Hans Linde, a Left Party MP and member of the Foreign Affairs Committee, favors a strategy based more on peaceful and political action.
“It’s quite obvious that the military strategy isn’t working,” he says.
“We should use civilian tools to fight the causes of the conflict and address unemployment, public health and poverty.”
Linde also expresses regrets about his party’s initial support of Sweden’s ISAF contribution.
“In retrospect it was a mistake”, he says, “We never should have been involved in a military mission.”
Meanwhile, Sweden Democrat MP Mikael Jansson, a member of the Defence Committee, presents a different argument against Sweden’s military involvement in Afghanistan.
“We support the troops in Afghanistan and the war against terrorism”, he says, “but it’s more important to us to invest in Sweden’s defence.”
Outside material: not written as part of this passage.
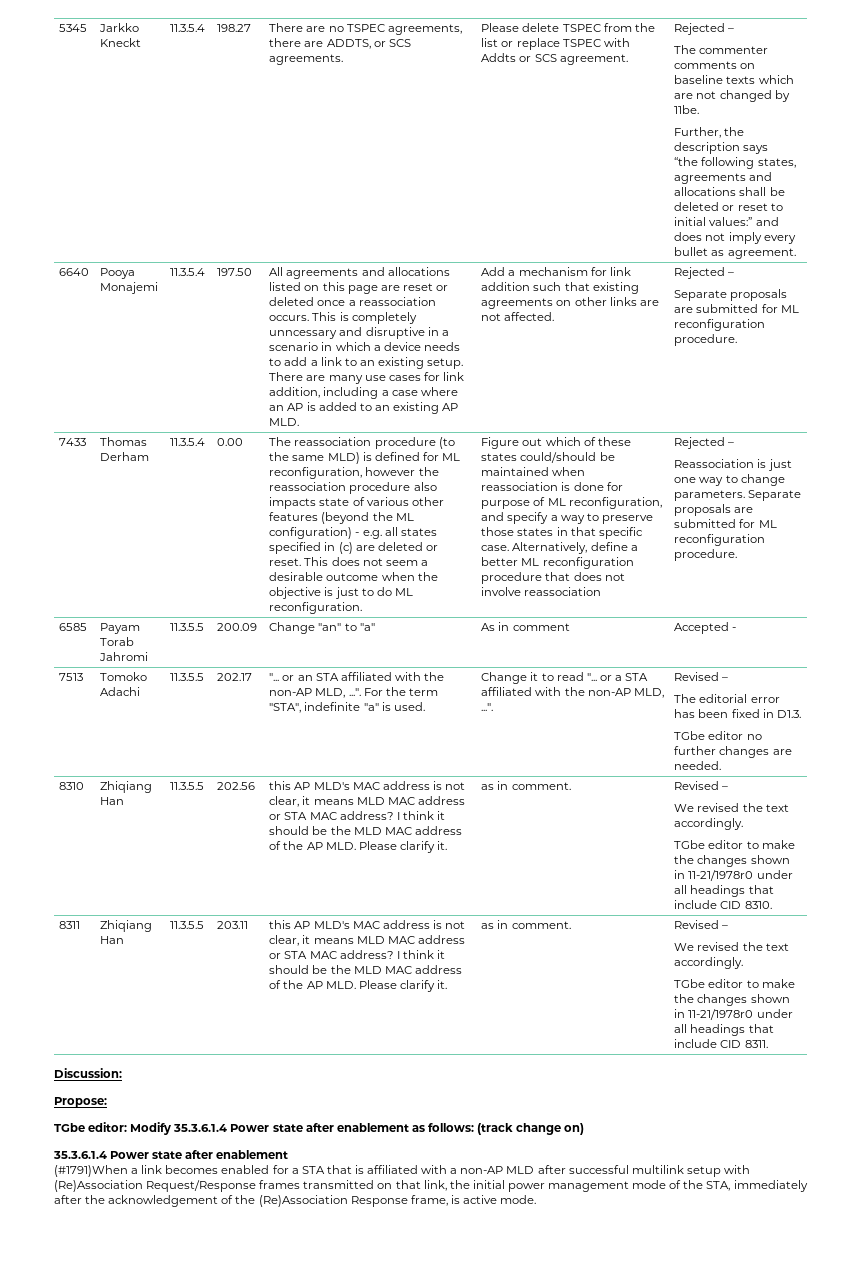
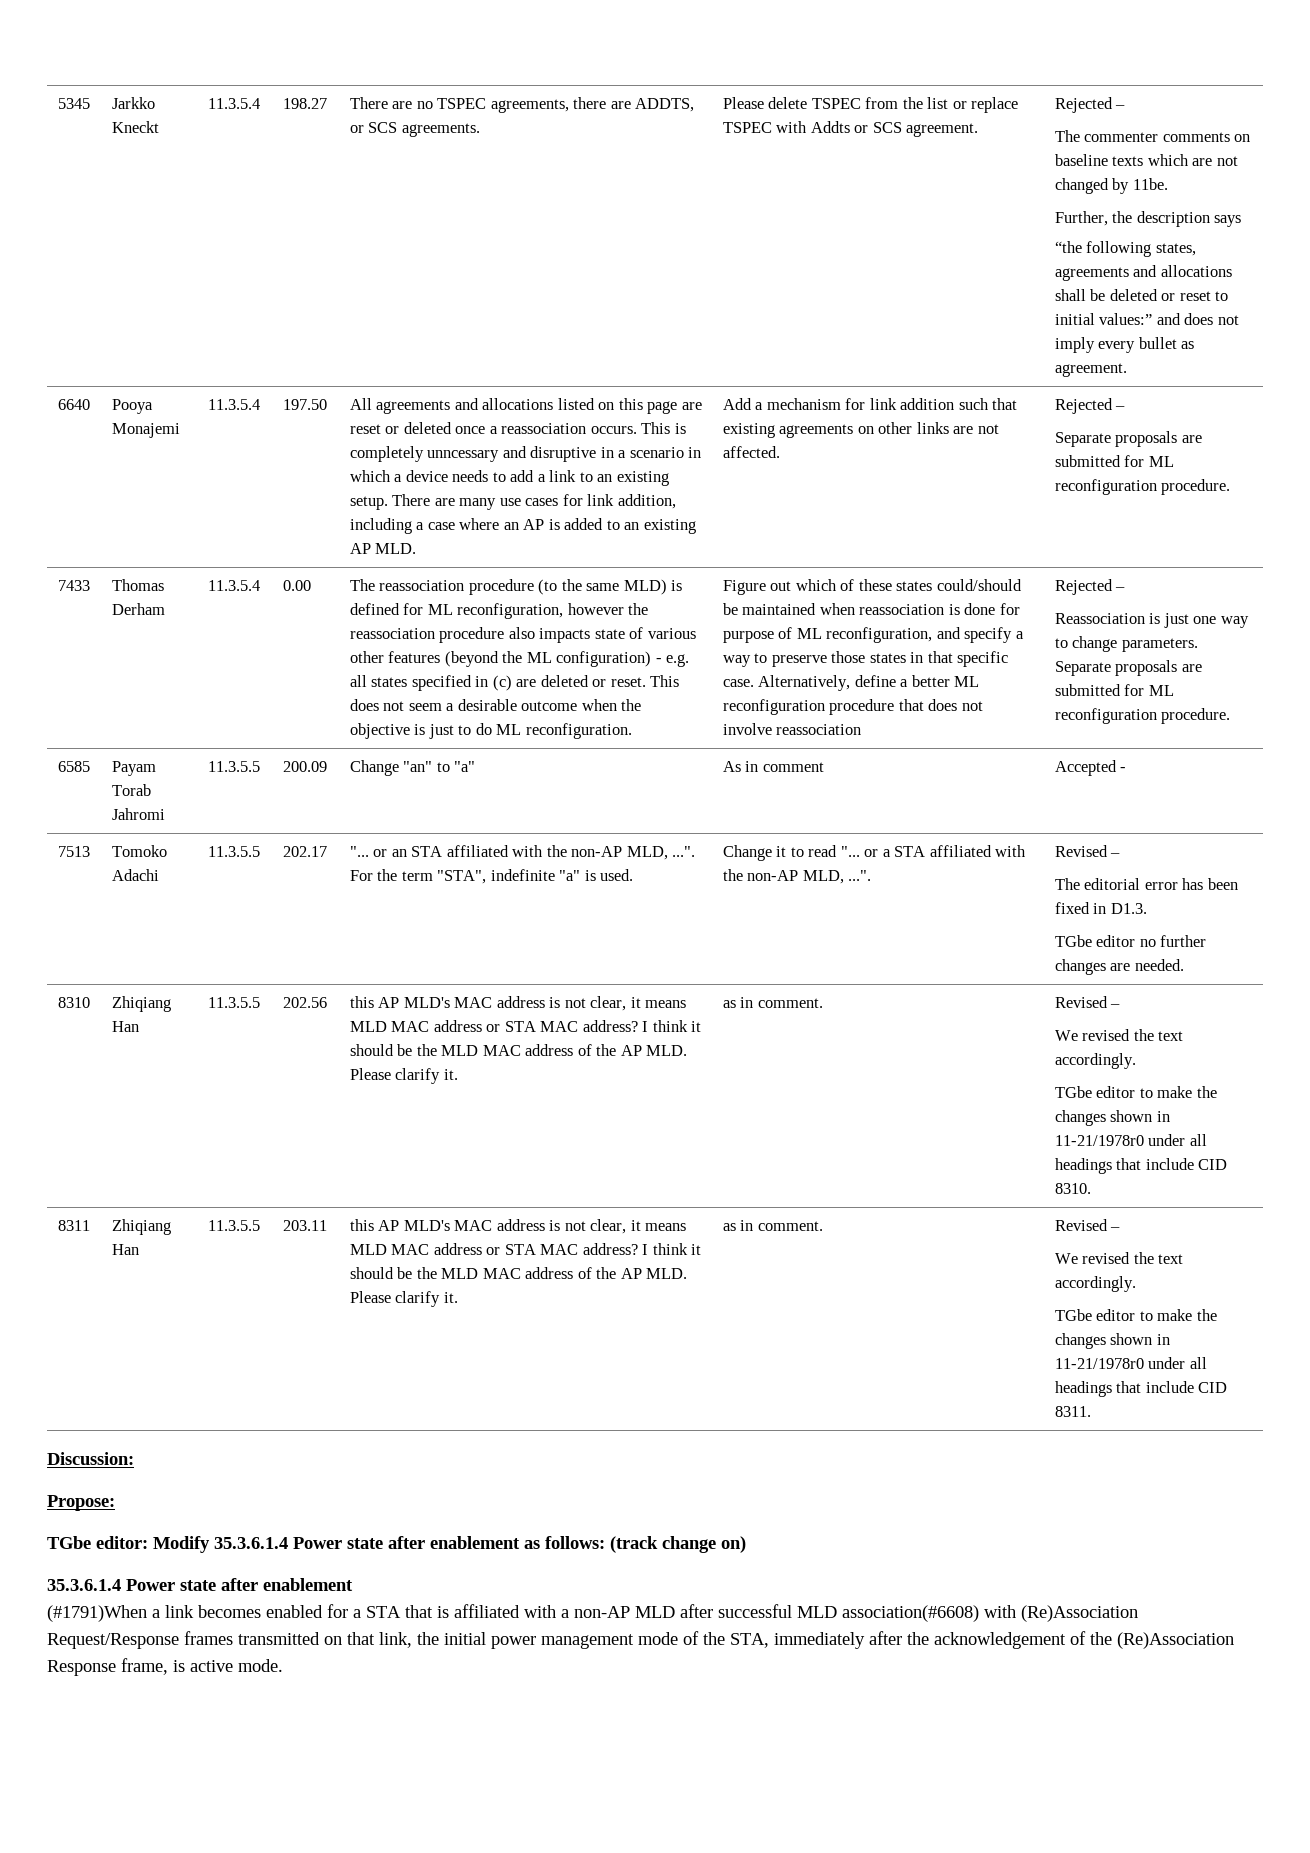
- (#1791)When a link becomes enabled for a STA that is affiliated with a non-AP MLD after successful multilink setup with (Re)Association Request/Response frames transmitted on that link, the initial power management mode of the STA, immediately after the acknowledgement of the (Re)Association Response frame, is active mode.
+ (#1791)When a link becomes enabled for a STA that is affiliated with a non-AP MLD after successful MLD association(#6608) with (Re)Association Request/Response frames transmitted on that link, the initial power management mode of the STA, immediately after the acknowledgement of the (Re)Association Response frame, is active mode.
Jansson talks of strengthening Sweden’s armed forces and investing in protecting the home front, rather than devoting resources to foreign missions. The Sweden Democrats also believe there should be a precise time limit to Sweden’s involvement in Afghanistan.
While the combined opposition of the Sweden Democrats and the Left Party won’t be enough to scuttle the government’s plans, it leaves questions about how parties from opposite sides of Sweden’s political spectrum could find themselves so close on such an important issue.
“It’s common that extreme parties mirror each other”, explains political scientist Robert Egnell from The Swedish National Defence College.
But though the rival parties arrive at the same conclusion, Egnell says, their reasons are very different.
“The Sweden Democrats want more focus on national defence and the Left Party is anti-militaristic”.
Further opposition according to Egnell, is a result of the fact that Sweden’s Afghanistan mission didn’t turn out to be a peaceful operation. “It’s a war using a counter-insurgent narrative and some suspect we are actively supporting a US and NATO policy”, he says.
The otherwise the broad political consensus, says Egnell, is a result of a strong tradition of widely supporting international operations.
As for the reason why almost all Swedish political parties see the Afghanistan operation as a vital national interest he says: “The starting point is one of international solidarity, supporting the Afghan people and the decisions made by the UN’s Security Council. But it’s not all altruistic. Sweden has an international agenda, it wants more influence in the UN, the EU and NATO and the mission in Afghanistan strengthens its international credibility”.
Politically it appears the wide consensus about Afghanistan is a major victory for Reinfeldt, who succeeded in advancing an important foreign policy decision and breaking up the opposition at the same time.
Of course, it remains to be seen how Saturday’s suicide bomb attack in Stockholm, which cited Sweden’s military presence in Afghanistan, will affect Wednesday vote.
Reinfeldt will have to wait to assess any political gains until after the Riksdag vote on the new strategy, currently scheduled for December 15th.
In addition, Reinfledt’s potential success on the issue depends not only on the coalition he built but also on the situation on the ground in Afghaistan.
“An ISAF strategy shift may pose challenges to the broad coalition in Sweden”, says Robert Egnell, “what’s more, nobody knows what will happen in the event of further serious Swedish casualties”.
Any of these scenarios would make any government gains regarding it’s Afghanistan policy very short-lived.